> [Supplied entries]
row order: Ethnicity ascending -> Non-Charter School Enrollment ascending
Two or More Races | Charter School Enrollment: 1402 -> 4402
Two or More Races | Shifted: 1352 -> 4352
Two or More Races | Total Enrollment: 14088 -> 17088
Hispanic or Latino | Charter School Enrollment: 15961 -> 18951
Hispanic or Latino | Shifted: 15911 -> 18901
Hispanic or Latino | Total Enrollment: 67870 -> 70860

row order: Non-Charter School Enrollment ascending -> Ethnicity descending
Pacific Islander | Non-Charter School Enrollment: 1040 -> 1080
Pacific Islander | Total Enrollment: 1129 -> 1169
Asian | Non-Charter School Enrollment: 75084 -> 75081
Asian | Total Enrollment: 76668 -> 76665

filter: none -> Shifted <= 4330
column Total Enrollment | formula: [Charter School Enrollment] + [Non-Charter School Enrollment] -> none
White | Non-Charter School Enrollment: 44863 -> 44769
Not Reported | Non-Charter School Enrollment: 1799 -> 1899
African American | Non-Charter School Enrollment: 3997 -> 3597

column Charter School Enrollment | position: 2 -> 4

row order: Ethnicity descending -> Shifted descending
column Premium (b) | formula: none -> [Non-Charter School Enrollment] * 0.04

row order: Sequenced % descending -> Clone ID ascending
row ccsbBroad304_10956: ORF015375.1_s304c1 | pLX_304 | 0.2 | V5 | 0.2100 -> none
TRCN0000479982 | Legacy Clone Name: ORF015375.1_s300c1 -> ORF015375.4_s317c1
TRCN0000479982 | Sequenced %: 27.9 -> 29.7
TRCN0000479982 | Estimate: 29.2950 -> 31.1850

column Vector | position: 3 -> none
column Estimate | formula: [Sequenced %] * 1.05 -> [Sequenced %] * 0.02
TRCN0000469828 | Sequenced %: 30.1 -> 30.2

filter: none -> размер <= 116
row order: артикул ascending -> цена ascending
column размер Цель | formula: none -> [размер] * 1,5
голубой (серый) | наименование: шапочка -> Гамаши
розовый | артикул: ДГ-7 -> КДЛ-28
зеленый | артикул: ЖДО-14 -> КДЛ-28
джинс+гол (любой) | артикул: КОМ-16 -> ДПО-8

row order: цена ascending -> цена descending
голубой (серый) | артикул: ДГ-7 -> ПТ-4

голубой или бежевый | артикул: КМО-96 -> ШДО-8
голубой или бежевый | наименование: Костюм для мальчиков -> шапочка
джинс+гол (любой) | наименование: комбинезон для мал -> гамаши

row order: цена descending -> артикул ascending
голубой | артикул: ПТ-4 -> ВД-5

> [About this exercise] Reproduce the whole listing without changing anything.

> [Answer for this exercise]
row order: Ethnicity ascending -> Non-Charter School Enrollment ascending
Two or More Races | Charter School Enrollment: 1402 -> 4402
Two or More Races | Shifted: 1352 -> 4352
Two or More Races | Total Enrollment: 14088 -> 17088
Hispanic or Latino | Charter School Enrollment: 15961 -> 18951
Hispanic or Latino | Shifted: 15911 -> 18901
Hispanic or Latino | Total Enrollment: 67870 -> 70860

row order: Non-Charter School Enrollment ascending -> Ethnicity descending
Pacific Islander | Non-Charter School Enrollment: 1040 -> 1080
Pacific Islander | Total Enrollment: 1129 -> 1169
Asian | Non-Charter School Enrollment: 75084 -> 75081
Asian | Total Enrollment: 76668 -> 76665

filter: none -> Shifted <= 4330
column Total Enrollment | formula: [Charter School Enrollment] + [Non-Charter School Enrollment] -> none
White | Non-Charter School Enrollment: 44863 -> 44769
Not Reported | Non-Charter School Enrollment: 1799 -> 1899
African American | Non-Charter School Enrollment: 3997 -> 3597

column Charter School Enrollment | position: 2 -> 4

row order: Ethnicity descending -> Shifted descending
column Premium (b) | formula: none -> [Non-Charter School Enrollment] * 0.04

row order: Sequenced % descending -> Clone ID ascending
row ccsbBroad304_10956: ORF015375.1_s304c1 | pLX_304 | 0.2 | V5 | 0.2100 -> none
TRCN0000479982 | Legacy Clone Name: ORF015375.1_s300c1 -> ORF015375.4_s317c1
TRCN0000479982 | Sequenced %: 27.9 -> 29.7
TRCN0000479982 | Estimate: 29.2950 -> 31.1850

column Vector | position: 3 -> none
column Estimate | formula: [Sequenced %] * 1.05 -> [Sequenced %] * 0.02
TRCN0000469828 | Sequenced %: 30.1 -> 30.2

filter: none -> размер <= 116
row order: артикул ascending -> цена ascending
column размер Цель | formula: none -> [размер] * 1,5
голубой (серый) | наименование: шапочка -> Гамаши
розовый | артикул: ДГ-7 -> КДЛ-28
зеленый | артикул: ЖДО-14 -> КДЛ-28
джинс+гол (любой) | артикул: КОМ-16 -> ДПО-8

row order: цена ascending -> цена descending
голубой (серый) | артикул: ДГ-7 -> ПТ-4

голубой или бежевый | артикул: КМО-96 -> ШДО-8
голубой или бежевый | наименование: Костюм для мальчиков -> шапочка
джинс+гол (любой) | наименование: комбинезон для мал -> гамаши

row order: цена descending -> артикул ascending
голубой | артикул: ПТ-4 -> ВД-5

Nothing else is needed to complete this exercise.